- _RECORDS SUPPLIED_
────────

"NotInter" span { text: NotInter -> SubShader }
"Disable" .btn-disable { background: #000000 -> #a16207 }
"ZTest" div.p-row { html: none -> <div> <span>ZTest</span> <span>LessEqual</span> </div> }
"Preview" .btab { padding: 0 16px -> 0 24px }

────────

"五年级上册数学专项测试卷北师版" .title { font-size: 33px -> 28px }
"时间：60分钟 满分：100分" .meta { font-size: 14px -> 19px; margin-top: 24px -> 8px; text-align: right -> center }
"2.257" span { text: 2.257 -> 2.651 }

────────

- _TASK BRIEF_
Take the listing above and repeat exactly the lines from the one containing "font-size: 33px ->" through the one containing "text: 2.257 ->", both included.

- _SOLUTION TO THE PROBLEM_
"五年级上册数学专项测试卷北师版" .title { font-size: 33px -> 28px }
"时间：60分钟 满分：100分" .meta { font-size: 14px -> 19px; margin-top: 24px -> 8px; text-align: right -> center }
"2.257" span { text: 2.257 -> 2.651 }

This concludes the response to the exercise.